When the string "none" occurs in a line of the listing below, return that line.

▶ _PROVIDED ENTRIES_:
:::::
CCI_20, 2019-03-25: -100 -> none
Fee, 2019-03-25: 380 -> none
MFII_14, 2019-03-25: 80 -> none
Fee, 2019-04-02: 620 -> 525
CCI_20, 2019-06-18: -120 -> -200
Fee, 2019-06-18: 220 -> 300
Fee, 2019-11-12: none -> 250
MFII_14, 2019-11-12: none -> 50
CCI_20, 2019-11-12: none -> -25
:::::
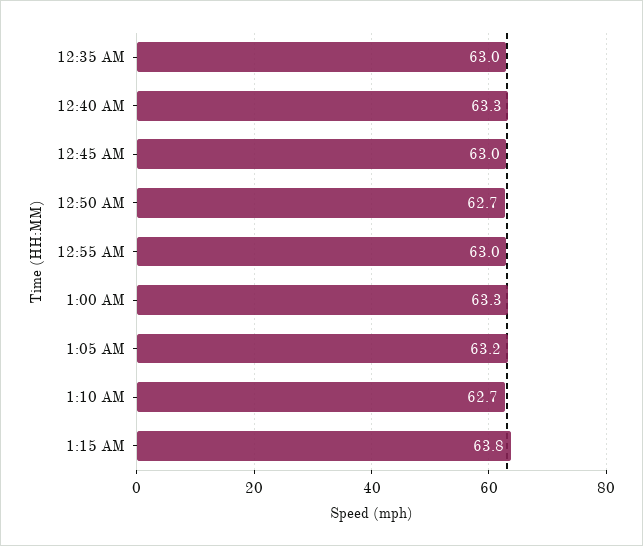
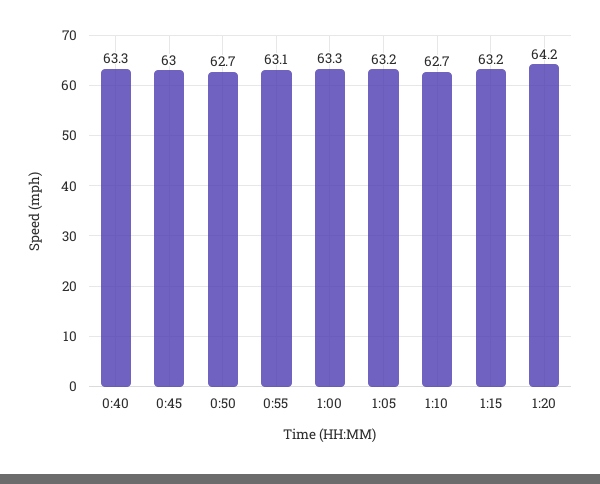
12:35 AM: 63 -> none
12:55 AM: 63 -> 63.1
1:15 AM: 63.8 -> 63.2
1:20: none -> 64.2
:::::
▶ _SOLUTION FOR THIS EXERCISE_:
CCI_20, 2019-03-25: -100 -> none
Fee, 2019-03-25: 380 -> none
MFII_14, 2019-03-25: 80 -> none
Fee, 2019-11-12: none -> 250
MFII_14, 2019-11-12: none -> 50
CCI_20, 2019-11-12: none -> -25
12:35 AM: 63 -> none
1:20: none -> 64.2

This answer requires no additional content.